Jimmy Hargrove

No. 36, 20
- Position:: running back

Personal information
- Born:: November 13, 1957 Sampson County, North Carolina
- Died:: October 8, 2021 (aged 63)
- Height:: 6 ft 2 in (1.88 m)
- Weight:: 228 lb (103 kg)

Career information
- High school:: Smithfield-Selma
- College:: Wake Forest
- Undrafted:: 1981

Career history
- Cincinnati Bengals (1981); Green Bay Packers (1987);
- Stats at Pro Football Reference

= Jimmy Hargrove =

American football player (born 1957)

Jimmy Hargrove was a former running back in the National Football League.

==Biography==
Hargrove was born on November 13, 1957, in Sampson County, North Carolina.
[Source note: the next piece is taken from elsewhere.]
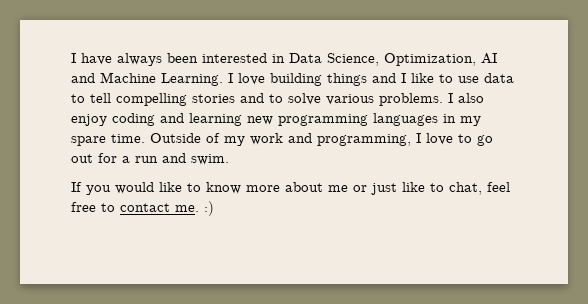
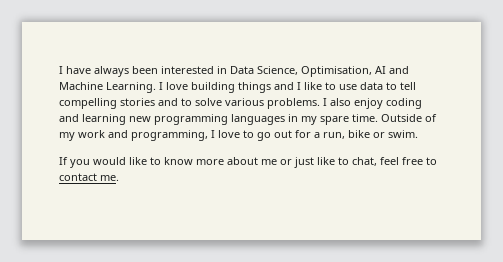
[384,53,476,66] Optimization, -> [301,66,372,77] Optimisation,
[135,153,186,163] run and -> [323,130,385,139] run, bike or
[204,201,214,216] :) -> (119, 178) none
He died on October 8, 2021.

==Career==
Hargrove played with the Cincinnati Bengals during the 1981 NFL season. He also played with the USFL eventual champion Michigan Panthers and Los Angeles Raiders football teams, Hargrove also played with the Green Bay Packers during the 1987 NFL season.

He played at the collegiate level at Wake Forest University. He scored the go-ahead touchdown in the fourth quarter of an eventual 12-10 loss at Virginia on October 22, 1977.